Facts About Dry Eyes
Dry eye syndrome (DES) is a very common condition that affects millions of people here in the US and abroad. DES is a chronic problem that numerous people have to deal with for many years. Symptoms include eye redness, itchiness, foreign body sensation, tearing, intermittent blurred vision as well as frank eye pain. Most commonly, these symptoms are worse towards the end of the day and with certain activities such as prolonged reading and TV watching. Often contact lens use can aggravate the condition. The good news is that there are effective treatments that can help to manage most of these bothersome and sometime debilitating symptoms.
Treatment consists of lubricating the eyes with artificial tears and currently, there are many different products available. Refresh tears, Systane, Blink, Optive and Genteal are very good products that lubricate the eyes. If these are ineffective to ameliorate symptoms then one can use thicker artificial tears such as Refresh celluvisc and Soothe. For patients who are very bothered by their symptoms and artificial tears are not significantly helping then I usually recommend Restasis and/or punctual occlusion. Restasis is different than artifical tears because it can increase tear production as well as decrease the amount of inflammation and redness that are common with dry eyes. Restasis can improve patients’ symptoms in a matter of weeks but occasionally, it may take months before patients notice a difference. Therefore, at least a 3 month trial of Restasis is tried before giving up on it.
Punctal occlusion is another effective treatment for dry eyes but I generally reserve this for patients who either have failed the above treatment options and/or patients who have low tear production. Tear production can be measured by placing strips of paper for 5 minutes and then measuring how much tears are absorbed. Punctal occlusion works by decreasing the amount of tears drained by the tear drainage system. Each eye has two channels that drain tears and generally only one channel is occluded. If dry eyes are very severe then both channels can be occluded. Punctal occlusion is a simple but effective treatment option that can be performed in the office.

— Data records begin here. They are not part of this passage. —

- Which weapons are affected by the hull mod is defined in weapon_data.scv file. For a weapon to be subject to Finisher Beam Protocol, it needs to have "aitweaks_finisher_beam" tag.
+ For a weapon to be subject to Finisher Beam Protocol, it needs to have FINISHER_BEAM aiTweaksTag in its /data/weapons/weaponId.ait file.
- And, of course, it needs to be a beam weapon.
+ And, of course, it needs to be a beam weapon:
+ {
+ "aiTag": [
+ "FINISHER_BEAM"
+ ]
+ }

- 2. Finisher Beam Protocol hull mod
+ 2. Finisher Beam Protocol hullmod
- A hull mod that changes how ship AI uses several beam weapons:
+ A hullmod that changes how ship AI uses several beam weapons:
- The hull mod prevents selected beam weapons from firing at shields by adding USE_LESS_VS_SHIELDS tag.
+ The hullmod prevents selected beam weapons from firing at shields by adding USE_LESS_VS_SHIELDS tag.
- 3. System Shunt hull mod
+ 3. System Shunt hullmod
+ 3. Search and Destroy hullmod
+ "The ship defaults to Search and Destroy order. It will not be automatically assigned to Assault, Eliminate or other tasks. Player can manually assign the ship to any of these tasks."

DES can also be associated with local eyelid disease such as blepharitis which is diagnosed during an eye examination. Blepharitis is a medical term to describe eyelid inflammation and it can produce dry eyes by increasing the evaporation of tears. In order to effectively treat DES, concommitent blepharitis needs to be addressed. I recommend mixing baby shampoo with warm water and then placing that mixture onto a washcloth which then is used to scrub the eyelids. Alternatively, one can perform lid hygiene with lid scrub cleaner pads that are sold at pharmacies. Unfortunately, blepharitis is also a chronic condition, so lid hygiene has to be performed on a long-term basis especially during times of DES/blepharitis exacerbations. Mild topical steroids are occasionally prescribed to treat blepharitis as well.
Lastly, DES can also be associated with a disorder called Sjogren’s syndrome (SS). People with this condition suffer from dry eyes, dry mouth and a rheumatologic disorder such as rheumatoid arthritis. Therefore, I always ask my patients with DES whether or not they experience dry mouth because diagnosing SS is important. If it is suspected then blood tests are ordered to screen for it. If blood tests are positive then SS is treated in conjunction with a rheumatologist who may prescribe oral medication.